Li Dongdong, Kaminishi Kohei, Chiba Ryosuke, Takakusaki Kaoru, Mukaino Masahiko, Ota Jun
Department of Precision Engineering, School of Engineering, The University of Tokyo, Tokyo, Japan.
Research Into Artifacts, Center for Engineering (RACE), School of Engineering, The University of Tokyo, Tokyo, Japan.
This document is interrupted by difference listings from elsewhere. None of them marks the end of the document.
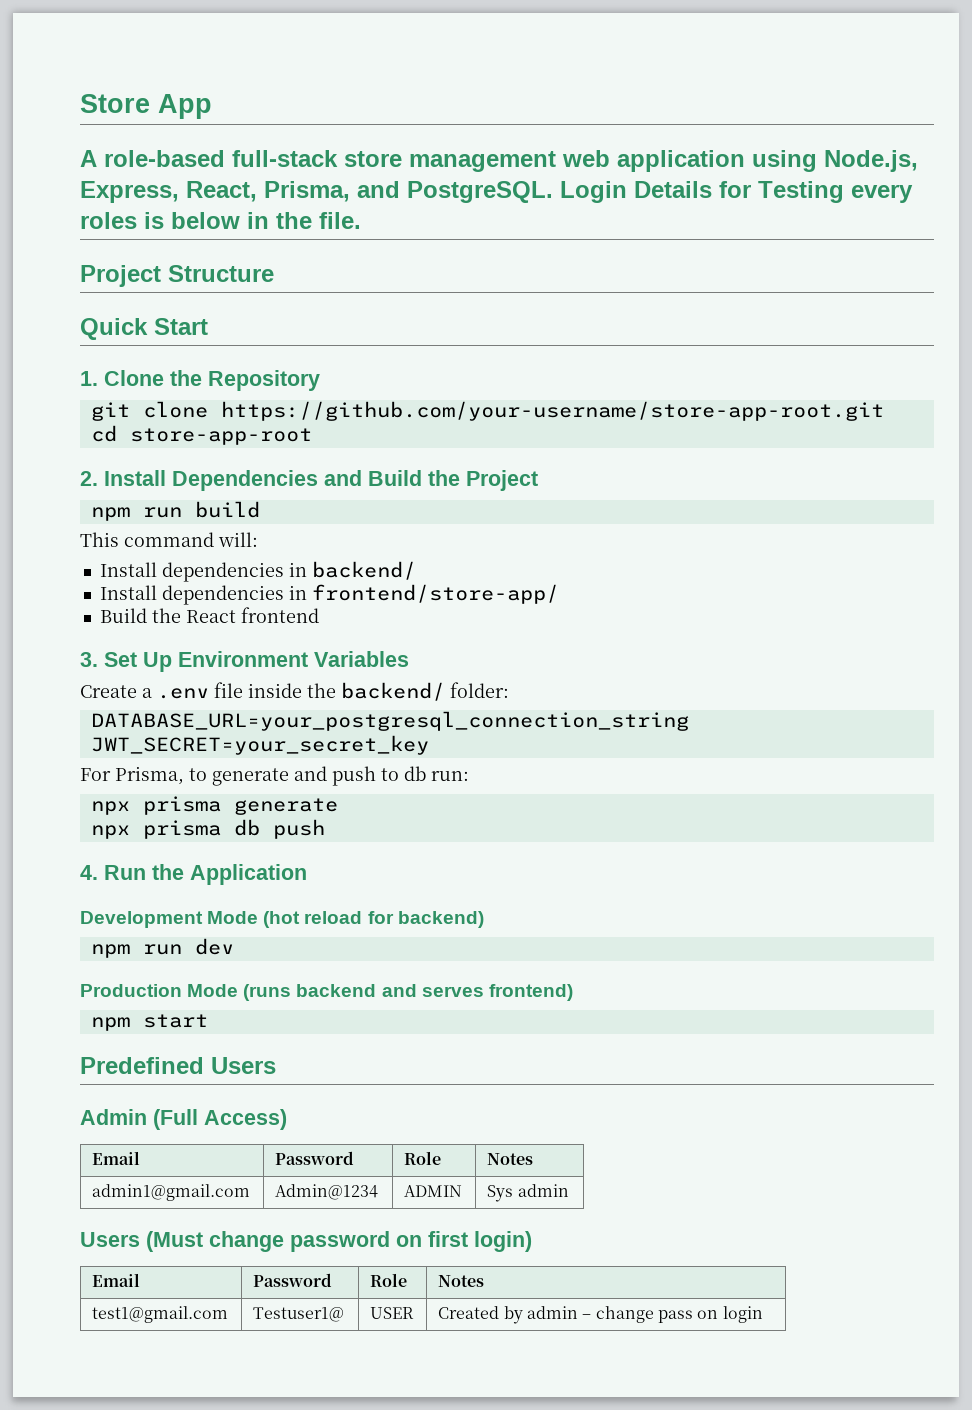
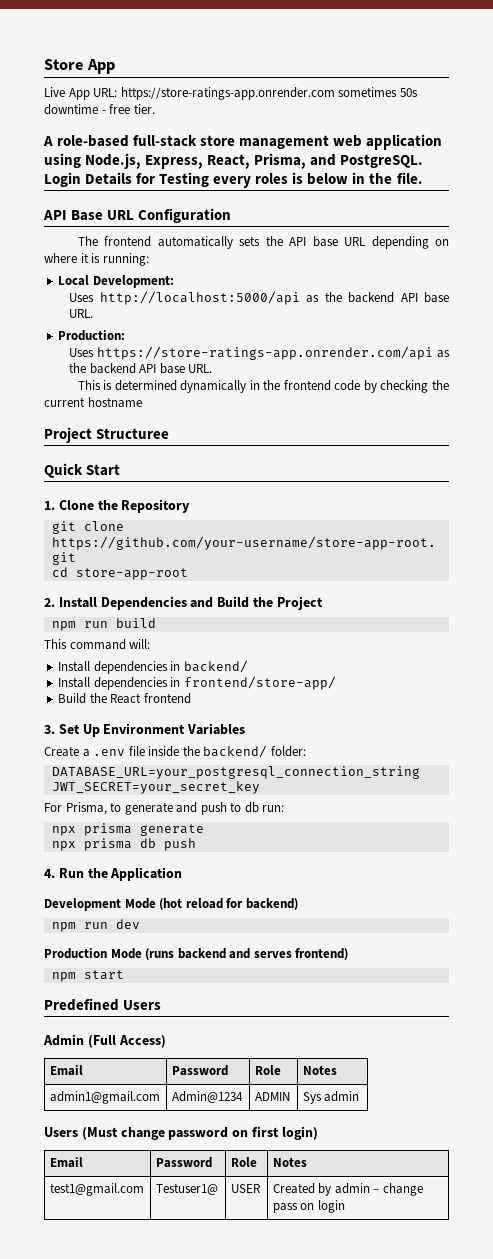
+ Live App URL: https://store-ratings-app.onrender.com sometimes 50s downtime - free tier.
- Project Structure
+ API Base URL Configuration
+ The frontend automatically sets the API base URL depending on where it is running:
+ Local Development:
+ Uses http://localhost:5000/api as the backend API base URL.
+ Production:
+ Uses https://store-ratings-app.onrender.com/api as the backend API base URL.
+ This is determined dynamically in the frontend code by checking the current hostname
+ Project Structuree

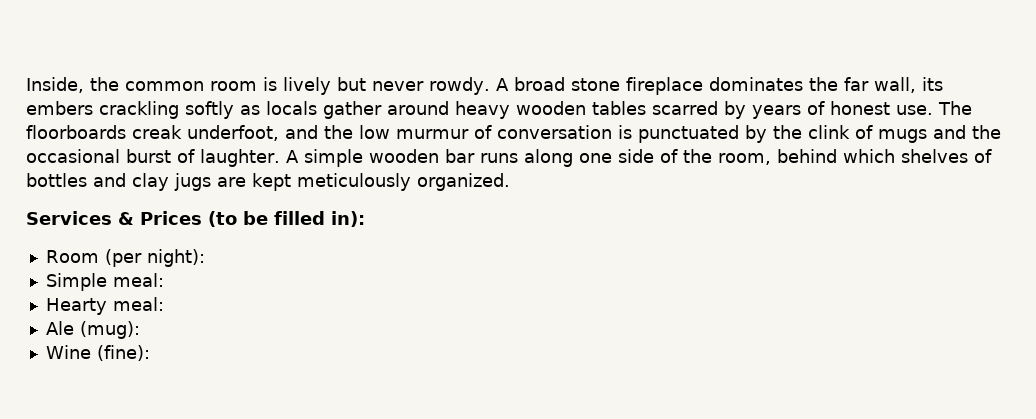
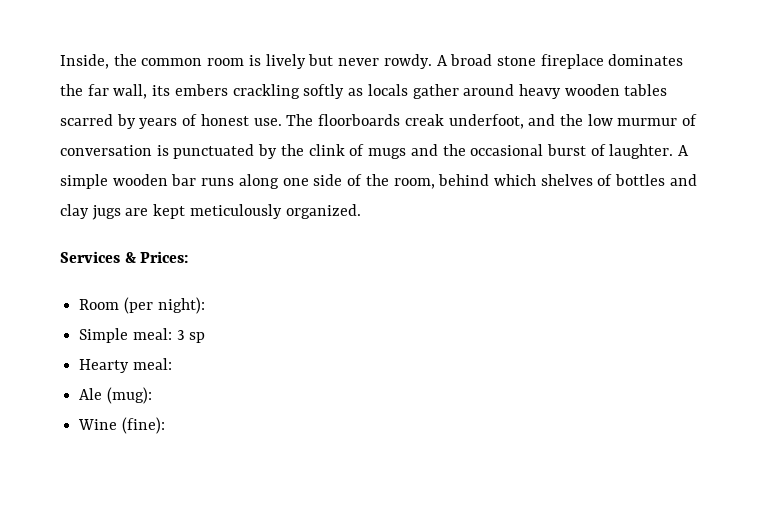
- Services & Prices (to be filled in):
+ Services & Prices:
- Simple meal:
+ Simple meal: 3 sp

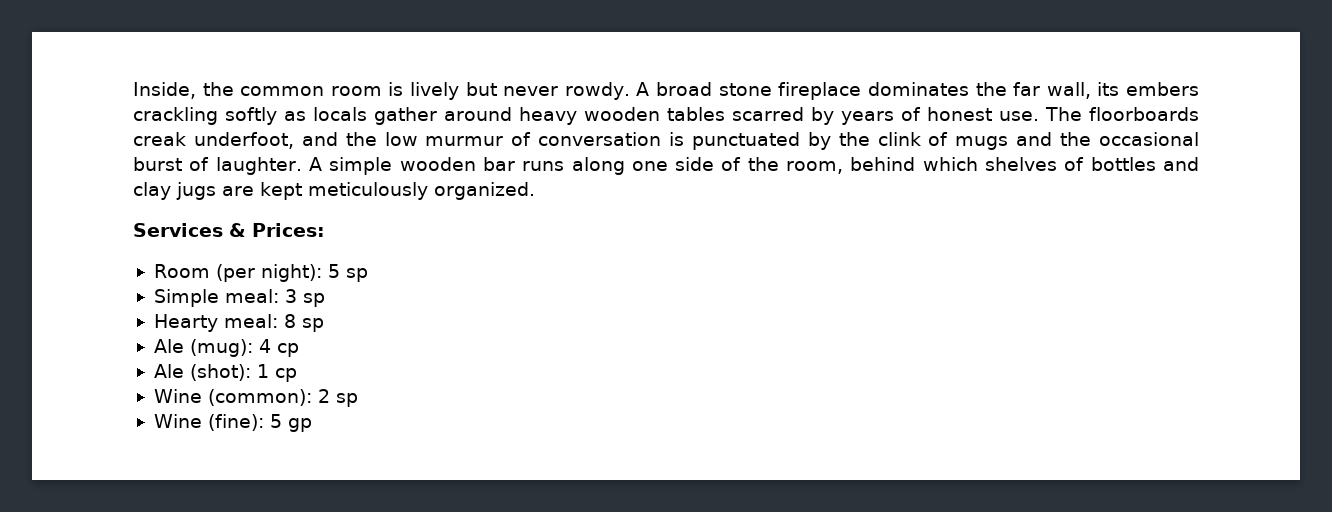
- Room (per night):
+ Room (per night): 5 sp
- Hearty meal:
+ Hearty meal: 8 sp
- Ale (mug):
+ Ale (mug): 4 cp
+ Ale (shot): 1 cp
+ Wine (common): 2 sp
- Wine (fine):
+ Wine (fine): 5 gp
Front Hum Neurosci. 2021 Dec 3;15:731677. doi: 10.3389/fnhum.2021.731677. eCollection 2021.
Post-stroke complications are the second most frequent cause of death and the third leading cause of disability worldwide. The motor function of post-stroke patients is often assessed by measuring the postural sway in the patients during quiet standing, based on sway measures, such as sway area and velocity, which are obtained from temporal variations of the center of pressure. However, such approaches to establish a relationship between the sway measures and patients' demographic factors have hardly been successful (e.g., days after onset). This study instead evaluates the postural sway features of post-stroke patients using the clustering method of machine learning. First, we collected the stroke patients' multi-variable motion-capture standing-posture data and processed them into s long data slots. Then, we clustered the -s data slots into cluster groups using the dynamic-time-warping partition-around-medoid (DTW-PAM) method. The DTW measures the similarity between two temporal sequences that may vary in speed, whereas PAM identifies the centroids for the DTW clustering method. Finally, we used a test and found that the sway amplitudes of markers in the shoulder, hip, knee, and center-of-mass are more important than their sway frequencies. We separately plotted the marker amplitudes and frequencies in the medial-lateral direction during a 5-s data slot and found that the post-stroke patients' postural sway frequency lay within the bandwidth of 0.5-1.5 Hz. Additionally, with an increase in the onset days, the cluster index of cerebral hemorrhage patients gradually transits in a four-cluster solution. However, the cerebral infarction patients did not exhibit such pronounced transitions over time. Moreover, we found that the postural-sway amplitude increased in clusters 1, 3, and 4. However, the amplitude of cluster 2 did not follow this pattern, owing to age effects related to the postural sway changes with age. A rehabilitation doctor can utilize these findings as guidelines to direct the post-stroke patient training.
中风后并发症是全球第二大常见死因和第三大致残原因。中风后患者的运动功能通常通过测量患者安静站立时的姿势摇摆来评估,基于从压力中心的时间变化获得的摇摆测量值,如摇摆面积和速度。然而,建立摇摆测量值与患者人口统计学因素(如发病后天数)之间关系的此类方法几乎没有成功过。相反,本研究使用机器学习的聚类方法评估中风后患者的姿势摇摆特征。首先,我们收集了中风患者的多变量运动捕捉站立姿势数据,并将其处理成s个长数据时隙。然后,我们使用动态时间规整围绕中心点划分(DTW-PAM)方法将-s个数据时隙聚类为簇组。DTW测量两个可能速度不同的时间序列之间的相似性,而PAM为DTW聚类方法识别中心点。最后,我们使用t检验,发现肩部、髋部、膝盖和质心处标记物的摇摆幅度比其摇摆频率更重要。我们在一个5秒的数据时隙内分别绘制了标记物在内侧-外侧方向上的幅度和频率,发现中风后患者的姿势摇摆频率在0.5-1.5赫兹的带宽内。此外,随着发病天数的增加,脑出血患者的聚类指数在四簇解决方案中逐渐转变。然而,脑梗死患者并未随时间表现出如此明显的转变。而且,我们发现第1、3和4簇中的姿势摇摆幅度增加。然而,第2簇的幅度没有遵循这种模式,这是由于与姿势摇摆随年龄变化相关的年龄效应。康复医生可以将这些发现用作指导中风后患者训练的指南。